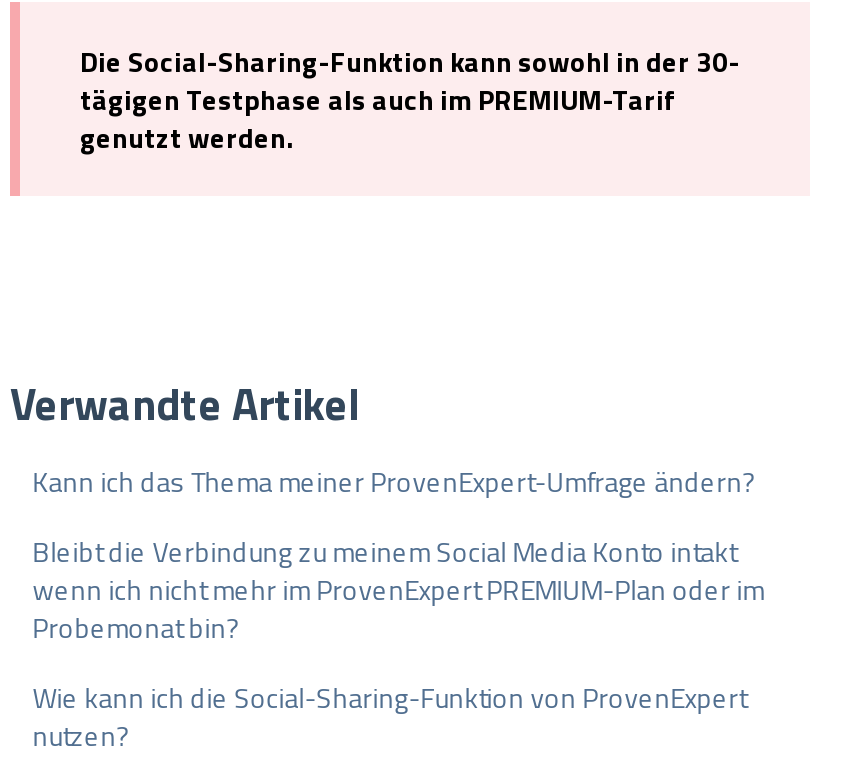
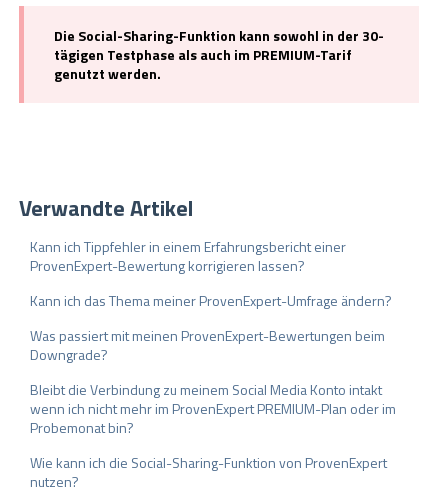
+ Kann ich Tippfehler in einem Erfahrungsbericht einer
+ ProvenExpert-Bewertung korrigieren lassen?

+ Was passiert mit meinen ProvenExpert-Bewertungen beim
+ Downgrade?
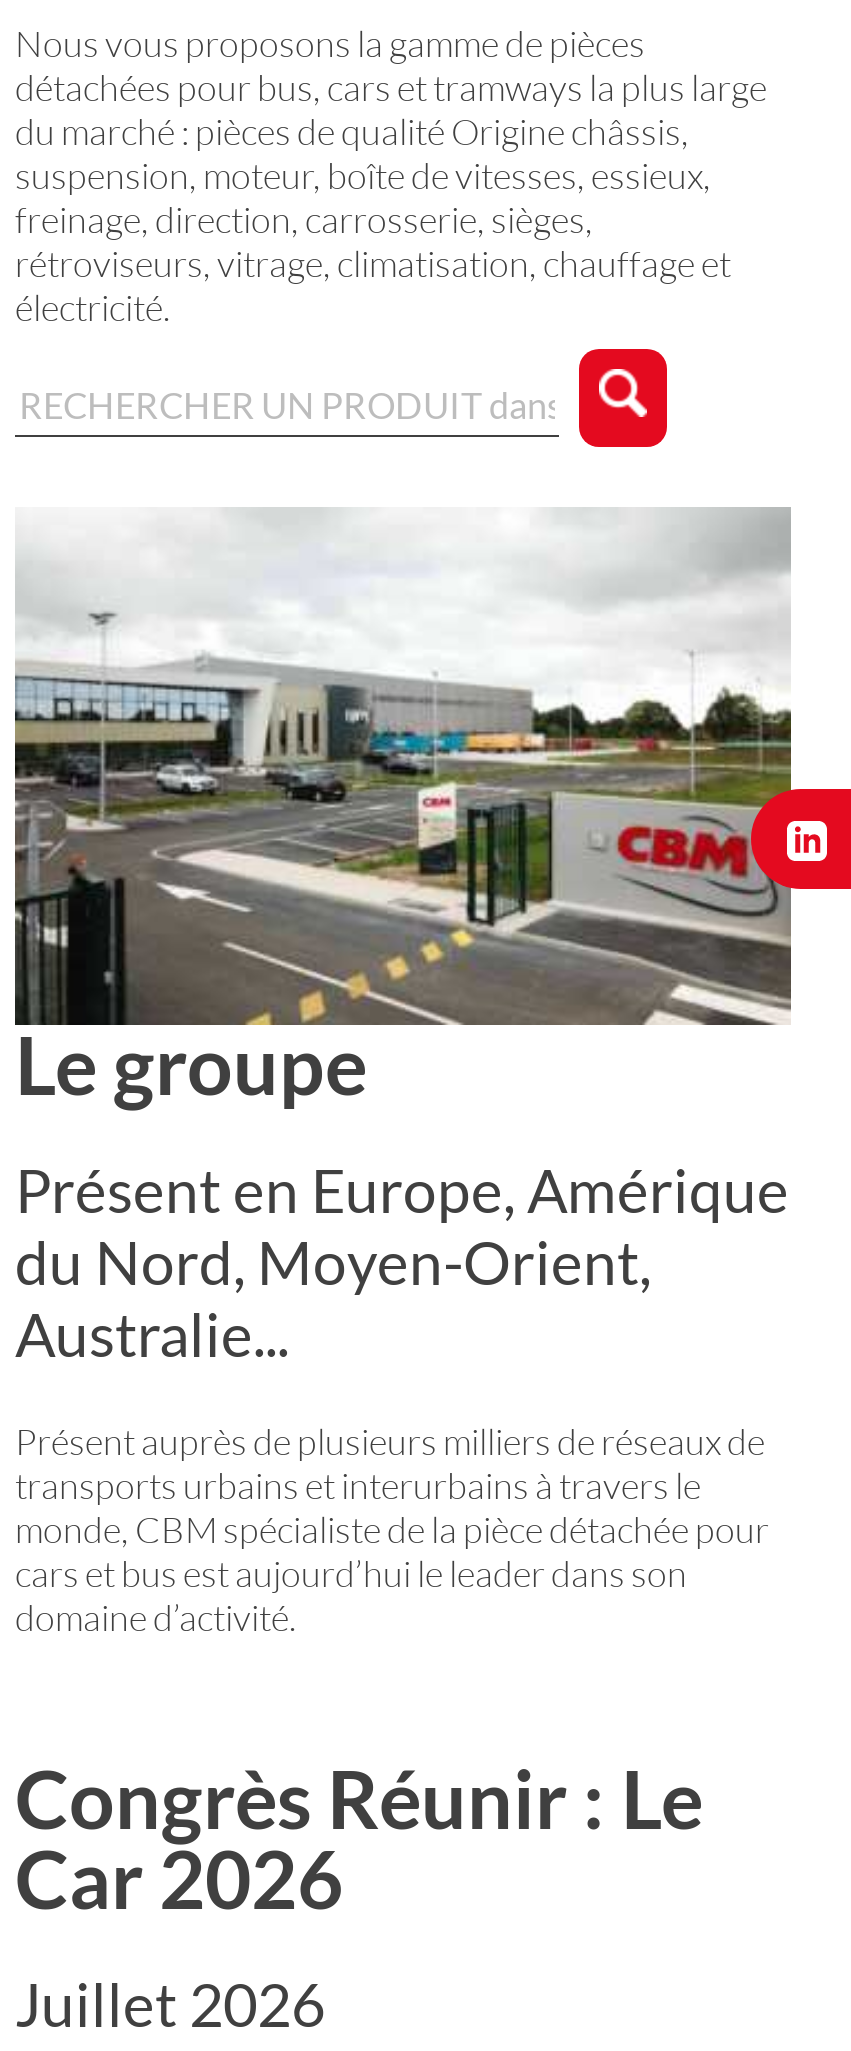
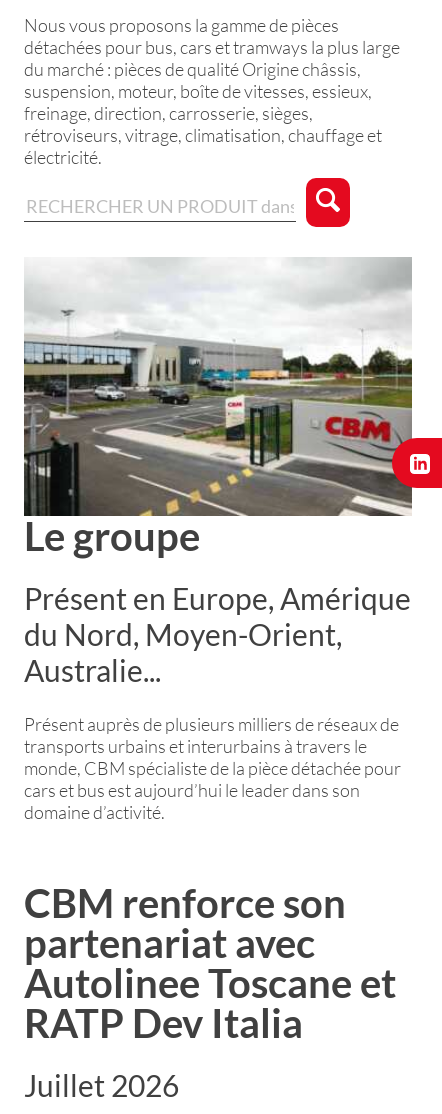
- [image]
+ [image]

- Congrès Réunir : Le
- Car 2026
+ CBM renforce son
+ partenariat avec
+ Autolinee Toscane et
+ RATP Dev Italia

**********

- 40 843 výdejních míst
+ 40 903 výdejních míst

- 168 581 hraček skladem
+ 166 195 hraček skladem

**********

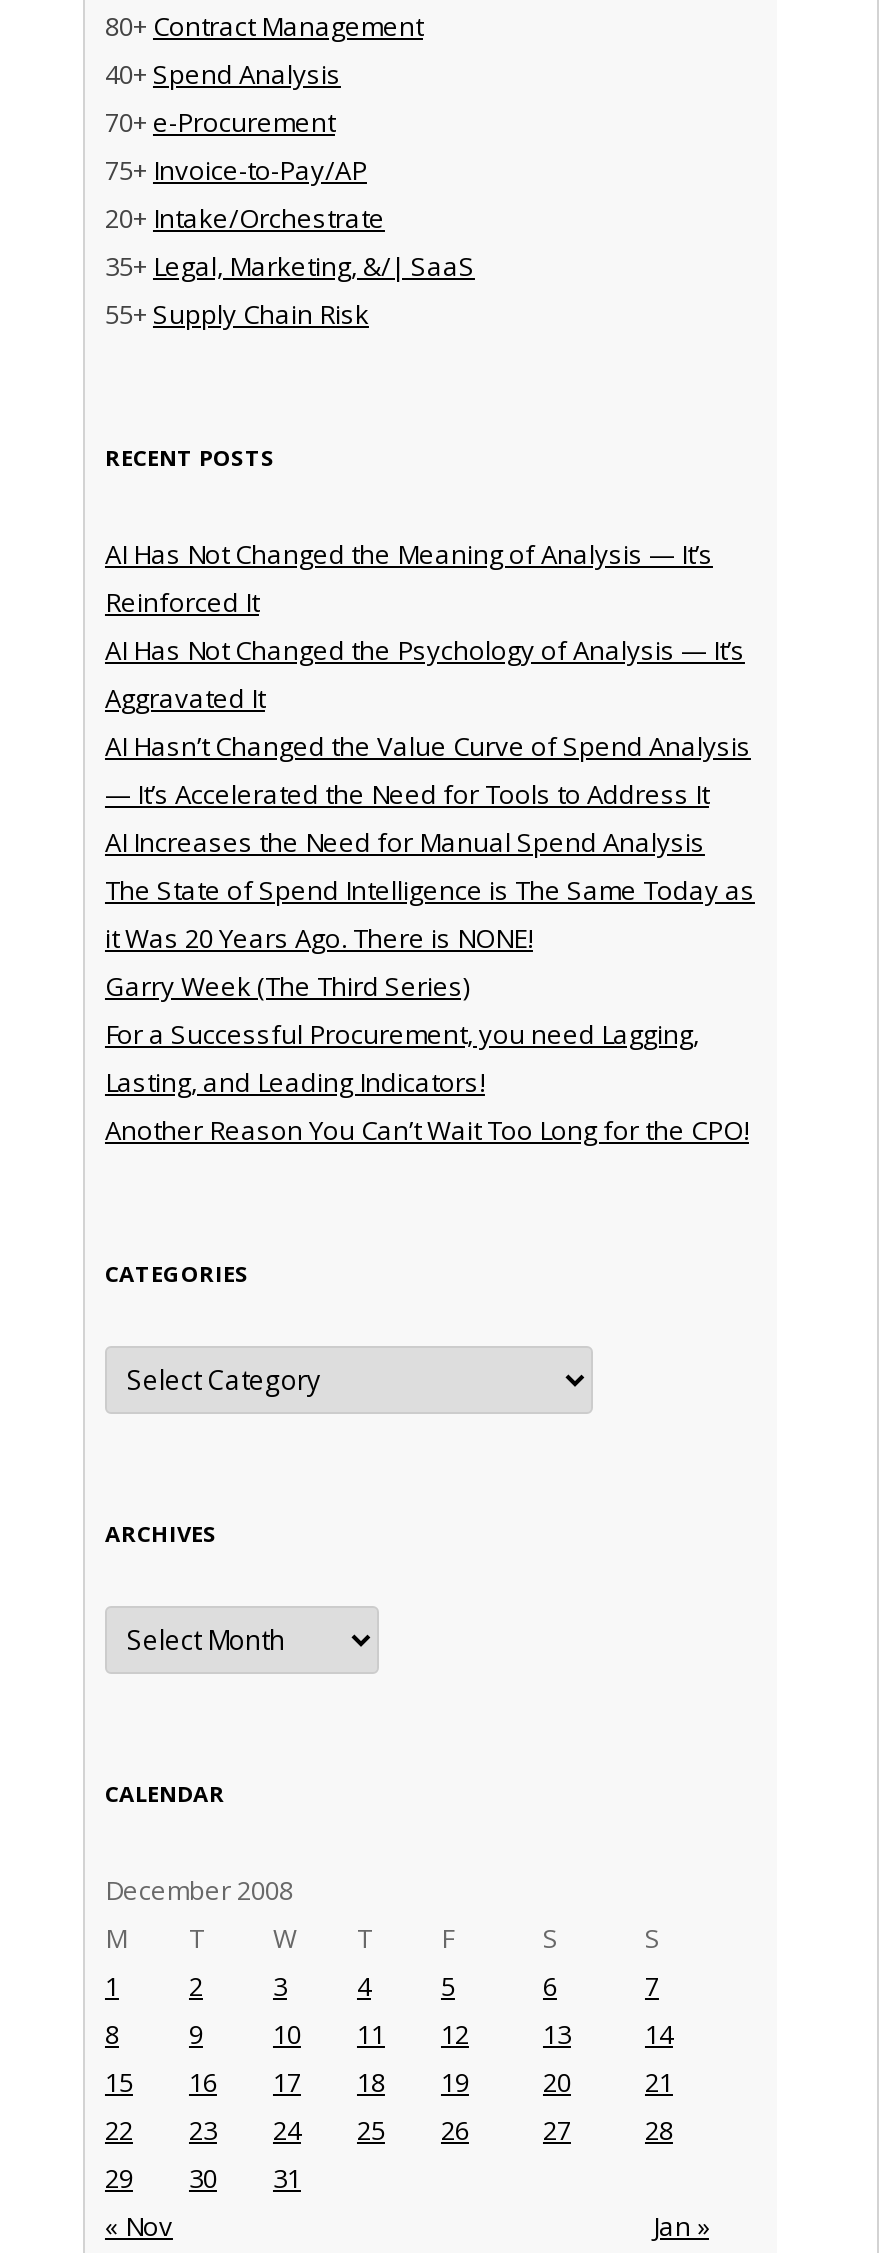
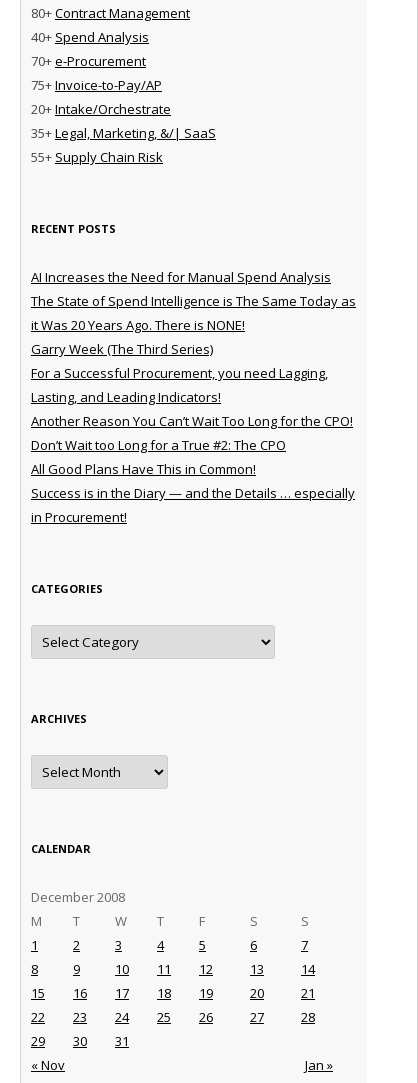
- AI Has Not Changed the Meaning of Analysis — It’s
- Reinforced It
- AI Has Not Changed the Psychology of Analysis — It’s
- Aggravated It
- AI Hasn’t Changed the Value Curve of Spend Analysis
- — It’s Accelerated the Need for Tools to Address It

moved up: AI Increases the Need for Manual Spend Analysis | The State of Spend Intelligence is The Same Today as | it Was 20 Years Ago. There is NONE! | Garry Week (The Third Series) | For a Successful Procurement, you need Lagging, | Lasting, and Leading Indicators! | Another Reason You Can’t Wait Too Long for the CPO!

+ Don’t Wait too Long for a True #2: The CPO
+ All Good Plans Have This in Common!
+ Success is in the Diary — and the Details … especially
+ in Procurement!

**********

▶ [Aim of the exercise]: Some lines in the records above contain "Changed". Count them and give the number only.

▶ [Task response]: 3